I have always wondered how oncologists were able to cope over the long haul, so this really helped clarify. My only difference is that I have ALWAYS found old people VERY FUNNY, and enjoyed their life stories, so I don't find humor at this age surprising. From the time I was a small child I wanted to be senior citizen old and now that I am here, I understand why, there is true peace, and joy in each day unlike the struggle during younger years. I did grab life by the balls and travelled when younger, worked as a CPA entertainment business manager so met fascinating people, and survived some truly serious medical issues. My eclectic interests delved me into a huge variety of activities. Alas, the passing of so many dear friends and relatives causes me to pause at times, but my cure is to make new friends and venture out engaging in what the world has on display.
I love to read when a woman embraces aging with such delight and joy! Brought a chuckle and a smile to my face while sipping my morning coffee. Thank you for a wonderful way to start the day.
Wow. ThANK you. What the doctor ordered this morning. I’m in the carpe-the-fucking-diem stage of my life after a blessed life filled lots off juicy challenging times f what I call fuck-up-ed-ness. On we go. After losing a son, there is a hard won clarity. Living with a partner with Alzheimers, moments are lifetimes. Precious. I love this generous, honest offering of truth wisdom and words.
Thank you for sharing your story.

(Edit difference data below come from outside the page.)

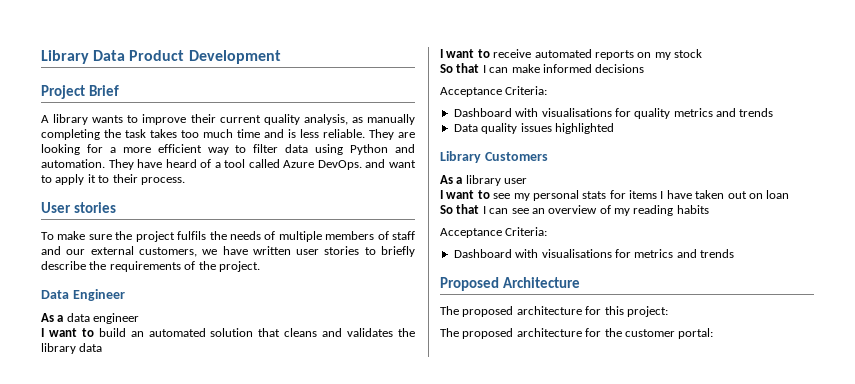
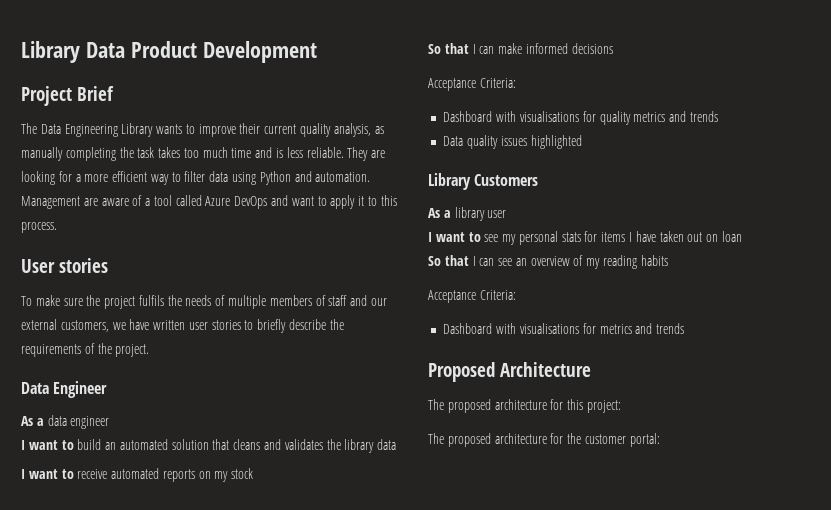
- A library wants to improve their current quality analysis, as manually completing the task takes too much time and is less reliable.
+ The Data Engineering Library wants to improve their current quality analysis, as manually completing the task takes too much time and is less reliable.
- They have heard of a tool called Azure DevOps. and want to apply it to their process.
+ Management are aware of a tool called Azure DevOps and want to apply it to this process.

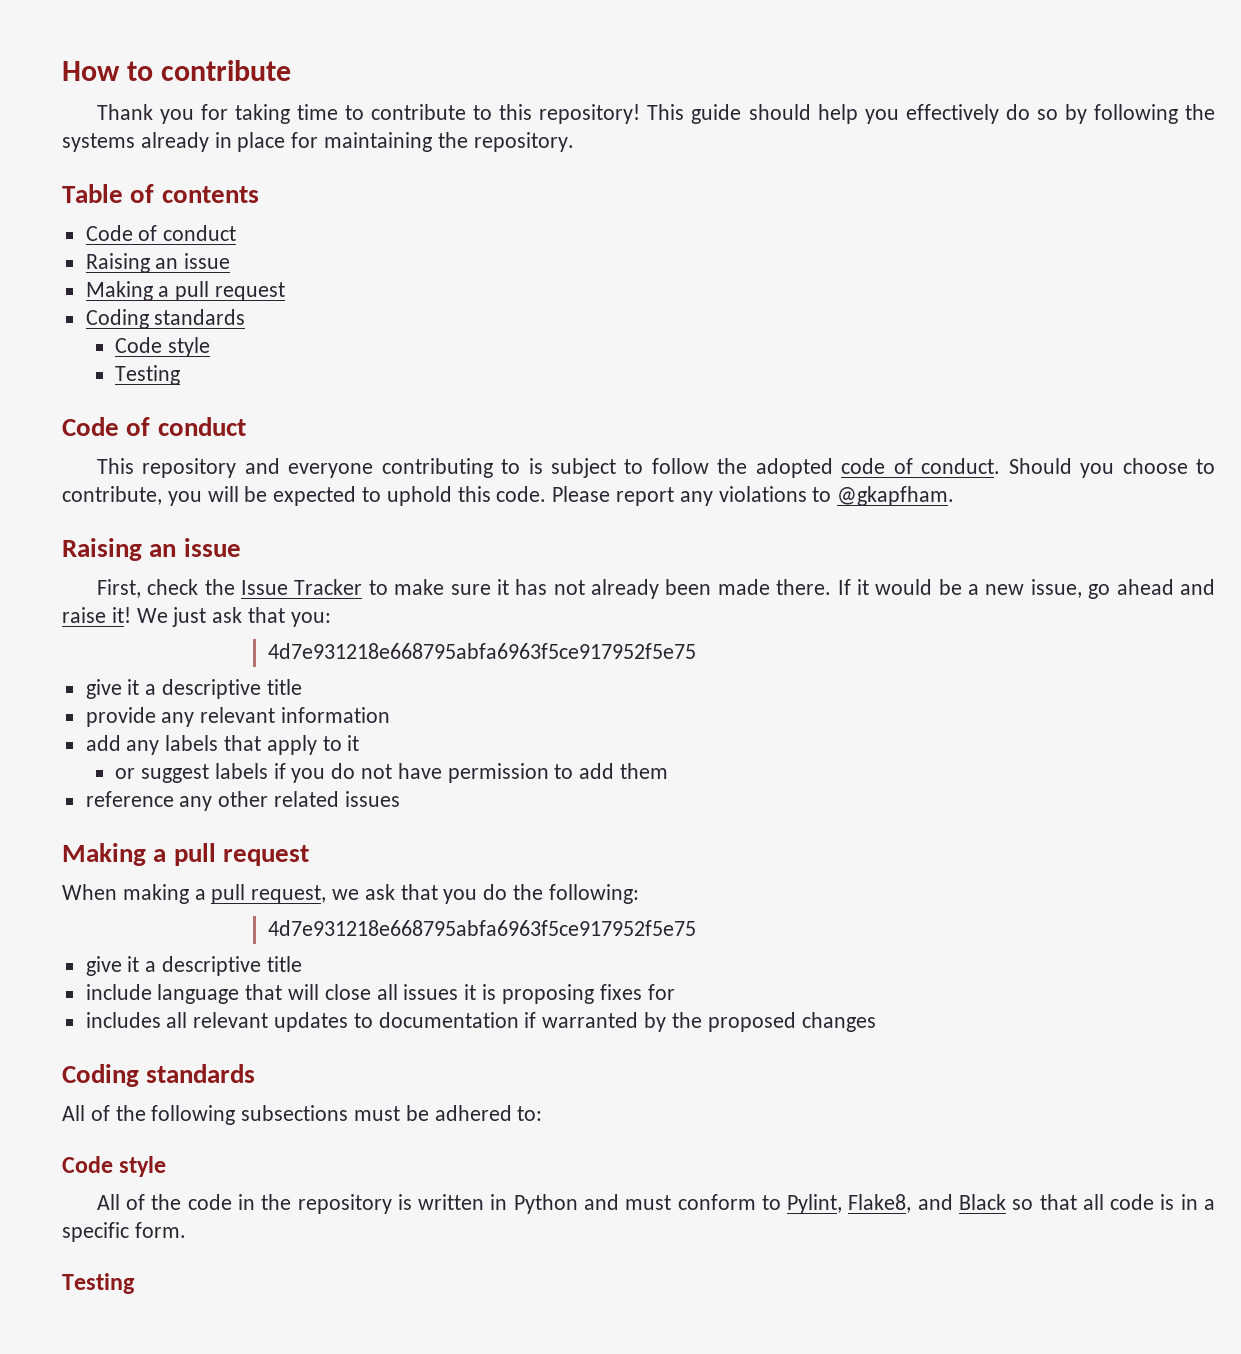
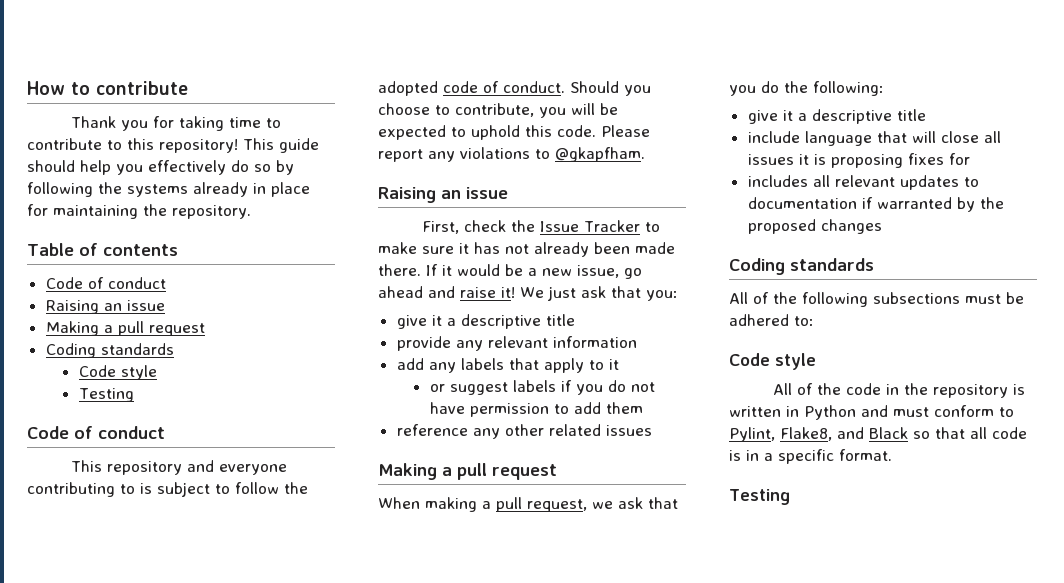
  We just ask that you:
- 4d7e931218e668795abfa6963f5ce917952f5e75
  When making a pull request, we ask that you do the following:
- 4d7e931218e668795abfa6963f5ce917952f5e75
- All of the code in the repository is written in Python and must conform to Pylint, Flake8, and Black so that all code is in a specific form.
+ All of the code in the repository is written in Python and must conform to Pylint, Flake8, and Black so that all code is in a specific format.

We really do learn so much from our patients (and their families), and medicine gives us a special way to see the world, and health. When you see so much bad, you can really be grateful for the good.
I'm delighted and hopeful to have such an advocate for fighting the presumed invisibility of us older folk - I'm 76 and will NOT be invisible, believe me - and so admiring of your full and beautiful life and the gifts you have brought - and still do - to so many.
Very sweet! The way people respond to the questionnaire always enriches my perception of my own aging. Thanks Sari! And thanks Robin for your honesty and passionate optimism!
Wildly inspiring! In a world completely obsessed with reversing age and creating drama, Doctor you are a brilliant breath of fresh air! At 52 I have looked around at times and so nearly allow self doubt to creep in. But this read, just in time and just the kick to remember who I am. And it is only getting better. Bless you and your family!
This series is always great to read. It's so interesting to see how varied the responses to the same questions can be.
I'm so glad you enjoy it, Richard. <3
A great and inspiring read. Saving it to read again whenever I consider moaning. About being 63 and a half.
I agree with all the comments here. Living in the present moment with as much gusto as one can manage seems very good advice.